Our aim is to mobilise individuals, denominations, local churches, para-church organisations, and Christian institutions to cross-cultural mission. Achieving this requires multiple strategies, therefore we treat each person or entity separately, depending upon where they are in the mobilization process.
A typical scenario is an individual who has a desire to serve God in missions but has no home church to recognise the call, support them, or send them out. In that case, we may encourage them by having them attend a Kairos course or its equivalent. Then they receive training to become catalysts in their own church communities, showing their congregations the importance of the words, “How can they preach unless they are sent?”
At the appropriate time, we may then point interested Africans to already-established organisations that are seeking to send cross-cultural workers: CAPRO in Nigeria, the East Africa Sending Office in Ethiopia, the newly-established Gen 12 in Kenya, or our own AIM office in Cape Town South Africa.

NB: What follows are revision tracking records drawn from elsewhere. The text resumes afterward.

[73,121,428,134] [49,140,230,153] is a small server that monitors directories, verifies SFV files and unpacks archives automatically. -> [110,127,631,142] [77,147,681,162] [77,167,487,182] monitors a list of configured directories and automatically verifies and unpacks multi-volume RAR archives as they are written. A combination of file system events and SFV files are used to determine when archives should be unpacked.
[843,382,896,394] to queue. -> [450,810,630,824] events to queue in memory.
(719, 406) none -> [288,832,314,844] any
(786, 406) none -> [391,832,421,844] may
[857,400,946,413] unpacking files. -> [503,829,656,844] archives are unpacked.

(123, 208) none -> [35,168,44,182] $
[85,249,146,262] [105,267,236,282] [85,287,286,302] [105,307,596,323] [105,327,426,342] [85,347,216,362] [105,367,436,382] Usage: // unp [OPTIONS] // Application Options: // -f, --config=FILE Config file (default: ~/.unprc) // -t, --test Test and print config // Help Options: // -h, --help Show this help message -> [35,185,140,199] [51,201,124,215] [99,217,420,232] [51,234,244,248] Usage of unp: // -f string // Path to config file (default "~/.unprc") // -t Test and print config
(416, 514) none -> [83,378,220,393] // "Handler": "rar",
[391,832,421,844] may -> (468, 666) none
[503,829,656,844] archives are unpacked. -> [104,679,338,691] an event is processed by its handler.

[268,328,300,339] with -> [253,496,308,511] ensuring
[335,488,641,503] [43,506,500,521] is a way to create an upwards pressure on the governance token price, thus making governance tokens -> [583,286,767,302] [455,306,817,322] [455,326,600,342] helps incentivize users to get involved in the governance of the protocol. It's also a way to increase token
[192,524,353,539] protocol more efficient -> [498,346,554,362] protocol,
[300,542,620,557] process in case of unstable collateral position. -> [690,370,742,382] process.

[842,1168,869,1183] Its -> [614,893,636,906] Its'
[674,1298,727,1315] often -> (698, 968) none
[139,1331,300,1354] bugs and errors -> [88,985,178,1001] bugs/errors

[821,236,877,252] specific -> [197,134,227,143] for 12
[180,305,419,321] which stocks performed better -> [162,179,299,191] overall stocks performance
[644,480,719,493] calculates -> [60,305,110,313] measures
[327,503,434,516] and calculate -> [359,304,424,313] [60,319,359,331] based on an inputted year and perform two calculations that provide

Because of the complexity of mobilisation, the hub is also engaged in researching new culturally appropriate models of mission, as well as helping to build capacity within new and inexperienced African missions organisations. One example would be that of Gen 12, which is built upon the vision and hard work of Mission Campaign Network. By December of this year, they will have twelve couples and seven singles in the field, including personnel in the Horn of Africa. AIM helped in the initial stages of thinking through the structure and emphasis of this organisation. It is a work in progress, learning little by little what it takes to be an interdenominational African sending agency, but they are not alone as they seek God’s leading and begin to act on it.
As the task of catalysing the Churches in Africa to mission is so large, the Hub is a partnership rather than a single structure, whereby we draw on the expertise, resources, and personnel from a wide range of partner organisations. This means that we in AIM do not necessarily do all the training or sending ourselves, but we cooperate and collaborate with others who have capacity in these areas. This provides for greater synergy and hopefully an increased number of Africans being catalysed to mission.
At the very centre of the hub are Regional Mobilisers and 18 members, who engage in the eight mobilizing areas in the second ring. In the outer rim of the hub, are the beneficiaries for whom these activities seek to change.